*To do*
Pull out from the material below all lines with "planet".

*Exercise input*
....
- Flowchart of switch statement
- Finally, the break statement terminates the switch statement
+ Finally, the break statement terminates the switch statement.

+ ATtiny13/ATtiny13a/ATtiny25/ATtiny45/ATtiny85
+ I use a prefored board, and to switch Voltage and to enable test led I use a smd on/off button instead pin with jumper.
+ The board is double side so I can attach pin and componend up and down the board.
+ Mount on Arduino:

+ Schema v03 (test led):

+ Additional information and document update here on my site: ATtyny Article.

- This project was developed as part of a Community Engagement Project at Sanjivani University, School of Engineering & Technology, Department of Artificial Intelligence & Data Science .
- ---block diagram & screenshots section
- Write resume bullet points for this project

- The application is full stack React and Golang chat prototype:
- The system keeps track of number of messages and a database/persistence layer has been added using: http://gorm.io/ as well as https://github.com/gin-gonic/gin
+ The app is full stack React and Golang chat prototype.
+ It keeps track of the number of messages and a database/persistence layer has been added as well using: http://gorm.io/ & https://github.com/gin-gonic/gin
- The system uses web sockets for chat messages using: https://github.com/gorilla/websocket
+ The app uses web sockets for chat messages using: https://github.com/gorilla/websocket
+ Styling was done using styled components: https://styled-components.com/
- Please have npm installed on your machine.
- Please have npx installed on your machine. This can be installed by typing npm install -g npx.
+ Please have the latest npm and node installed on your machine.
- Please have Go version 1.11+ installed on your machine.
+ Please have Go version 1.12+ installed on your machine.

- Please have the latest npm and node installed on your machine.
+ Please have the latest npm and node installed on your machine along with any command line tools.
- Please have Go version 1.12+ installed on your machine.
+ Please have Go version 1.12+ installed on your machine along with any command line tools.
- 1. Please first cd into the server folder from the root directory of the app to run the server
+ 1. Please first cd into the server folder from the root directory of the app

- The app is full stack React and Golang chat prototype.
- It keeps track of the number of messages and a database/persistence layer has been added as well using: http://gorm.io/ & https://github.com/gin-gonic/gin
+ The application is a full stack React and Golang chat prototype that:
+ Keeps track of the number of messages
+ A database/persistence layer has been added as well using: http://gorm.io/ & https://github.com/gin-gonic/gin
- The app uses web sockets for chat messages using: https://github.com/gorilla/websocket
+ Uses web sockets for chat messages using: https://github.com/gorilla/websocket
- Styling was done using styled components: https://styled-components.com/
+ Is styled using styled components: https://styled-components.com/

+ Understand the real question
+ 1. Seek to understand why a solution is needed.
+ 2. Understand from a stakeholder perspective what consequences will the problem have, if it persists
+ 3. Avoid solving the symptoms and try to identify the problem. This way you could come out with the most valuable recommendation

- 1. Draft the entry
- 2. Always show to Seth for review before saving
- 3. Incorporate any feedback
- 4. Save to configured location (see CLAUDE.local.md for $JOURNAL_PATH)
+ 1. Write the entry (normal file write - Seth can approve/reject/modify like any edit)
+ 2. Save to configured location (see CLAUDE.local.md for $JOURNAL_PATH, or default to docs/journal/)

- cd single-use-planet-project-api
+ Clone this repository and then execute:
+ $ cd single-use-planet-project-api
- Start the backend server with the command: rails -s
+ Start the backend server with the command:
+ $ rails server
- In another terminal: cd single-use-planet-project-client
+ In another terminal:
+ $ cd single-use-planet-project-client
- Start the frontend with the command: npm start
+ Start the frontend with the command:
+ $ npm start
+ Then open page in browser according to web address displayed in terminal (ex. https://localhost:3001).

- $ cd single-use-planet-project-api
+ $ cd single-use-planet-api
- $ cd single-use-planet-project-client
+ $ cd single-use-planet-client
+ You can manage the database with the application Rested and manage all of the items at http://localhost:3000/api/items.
....
*Written answer*
- cd single-use-planet-project-api
+ $ cd single-use-planet-project-api
- In another terminal: cd single-use-planet-project-client
+ $ cd single-use-planet-project-client
- $ cd single-use-planet-project-api
+ $ cd single-use-planet-api
- $ cd single-use-planet-project-client
+ $ cd single-use-planet-client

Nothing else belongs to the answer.